Warning

If you are operating in the FIPS-140-3 mode, refer to FIPS Mode Security Restrictions to see the complete list of restrictions applicable for the upgrade from any pre-10.1.3 SBC version.

Internet Key Exchange (IKE) is the protocol used to set up a security association (SA) in the IPsec protocol suite. IKE uses a Diffie–Hellman key exchange to set up a shared session secret from which the cryptographic keys are derived. Diffie-Hellman (DH) groups determine the strength of the key used in the key exchange process. 

This Key Management Protection Profile specifies the encryption algorithm, the maximum SA lifetime, and other SA conditions, for the peer. These properties are linked to each IKE peer that is provisioned with this profile.

A user can specify one or more DH groups from the SBC supported list of DH groups.

  • The SBC lists the configured DH groups in the descending order of their bit size while negotiating the protection mechanisms as initiator role as part of the SA payload.
  • As responder, the SBC selects the first DH group in the list offered by peer, which is supported and enabled on SBC side.
  • The SBC uses DH Group-2 as default if the user does not specify any group. 

 The SBC Core supports the following DH groups: 

  • DH Group 1: 768 bit
  • DH Group 2: 1024 bit (default)
  • DH Group 5: 1536 bit
  • DH Group 14: 2048 bit

The higher group numbers are more secure, but require additional time to compute the key.

See IPsec for Signaling for an in-depth feature description.

See IPsec Peer - CLI to configure IPSec peer for the IKE protocol version using CLI.

Command Syntax

% set profiles security ikeProtectionProfile <profile name> 
	algorithms 
		dhGroup <modp768 | modp1024 | modp1536 | modp2048>
		encryption <_3DesCbc | aesCbc128>
		integrity <hmacMd5 | hmacSha1 | hmacSha256>
	dpdInterval <interval #>
	pfsRequired <disabled | enabled>
	saLifetimeTime <1200-1000000 seconds>

Command Parameters

The following restrictions apply when the FIPS mode is enabled:

  • IKE Protection Profile dhGroups modp768, modp1024, and modp1536 are blocked.

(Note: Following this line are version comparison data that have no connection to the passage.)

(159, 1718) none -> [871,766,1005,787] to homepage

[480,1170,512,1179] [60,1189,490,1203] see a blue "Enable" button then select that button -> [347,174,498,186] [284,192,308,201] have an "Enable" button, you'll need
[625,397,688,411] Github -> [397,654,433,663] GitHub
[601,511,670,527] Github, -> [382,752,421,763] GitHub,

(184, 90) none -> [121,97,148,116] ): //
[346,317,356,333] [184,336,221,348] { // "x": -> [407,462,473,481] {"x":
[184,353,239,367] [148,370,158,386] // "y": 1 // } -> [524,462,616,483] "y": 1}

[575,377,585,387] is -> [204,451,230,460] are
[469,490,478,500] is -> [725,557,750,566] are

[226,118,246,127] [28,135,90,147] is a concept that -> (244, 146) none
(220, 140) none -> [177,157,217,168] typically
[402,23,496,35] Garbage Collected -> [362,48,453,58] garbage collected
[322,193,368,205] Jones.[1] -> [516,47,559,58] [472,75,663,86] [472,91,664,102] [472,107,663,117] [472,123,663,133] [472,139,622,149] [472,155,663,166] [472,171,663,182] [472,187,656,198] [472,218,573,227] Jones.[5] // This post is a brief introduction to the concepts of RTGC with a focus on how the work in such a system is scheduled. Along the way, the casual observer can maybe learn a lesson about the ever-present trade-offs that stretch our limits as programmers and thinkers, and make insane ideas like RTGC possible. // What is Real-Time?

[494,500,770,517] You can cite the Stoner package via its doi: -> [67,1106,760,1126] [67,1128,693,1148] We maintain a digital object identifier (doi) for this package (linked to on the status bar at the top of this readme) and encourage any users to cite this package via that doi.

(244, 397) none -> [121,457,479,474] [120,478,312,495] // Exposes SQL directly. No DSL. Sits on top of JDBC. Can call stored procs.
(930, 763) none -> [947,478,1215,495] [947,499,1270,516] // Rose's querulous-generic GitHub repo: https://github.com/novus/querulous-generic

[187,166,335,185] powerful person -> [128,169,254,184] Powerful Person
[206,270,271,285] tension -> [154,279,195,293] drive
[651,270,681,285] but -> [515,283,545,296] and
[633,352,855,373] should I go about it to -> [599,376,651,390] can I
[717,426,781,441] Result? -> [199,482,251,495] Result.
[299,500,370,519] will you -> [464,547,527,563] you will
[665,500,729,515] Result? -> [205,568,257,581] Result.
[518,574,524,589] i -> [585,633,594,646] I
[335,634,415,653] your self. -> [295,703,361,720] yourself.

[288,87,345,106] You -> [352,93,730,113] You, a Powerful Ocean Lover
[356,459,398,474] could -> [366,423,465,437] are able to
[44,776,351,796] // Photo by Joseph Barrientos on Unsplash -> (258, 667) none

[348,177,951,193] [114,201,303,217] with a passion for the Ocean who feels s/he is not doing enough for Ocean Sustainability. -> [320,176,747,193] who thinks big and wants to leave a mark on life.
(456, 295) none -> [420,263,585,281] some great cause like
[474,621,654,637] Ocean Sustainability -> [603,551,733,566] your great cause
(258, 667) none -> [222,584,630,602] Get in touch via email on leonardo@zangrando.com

You must set dhGroup to modp2048.
  • IKE Protection Profile encryption 3descbc is not allowed.
  • IKE Protection Profile integrity hmacmd5 is not allowed.


The Key Management Protection Profile parameters are as shown below:

Parameter

Length/Range

Description

ikeProtectionProfile

1-23

The name of the Key Management Protection Profile. This profile specifies the encryption algorithm, the maximum SA lifetime, and the replay rules for an SPD entry. The SBC uses these properties when it forms an IPSec association with a peer.

algorithms

N/A

IKE Protection Profile ESP protocol cipher configurations.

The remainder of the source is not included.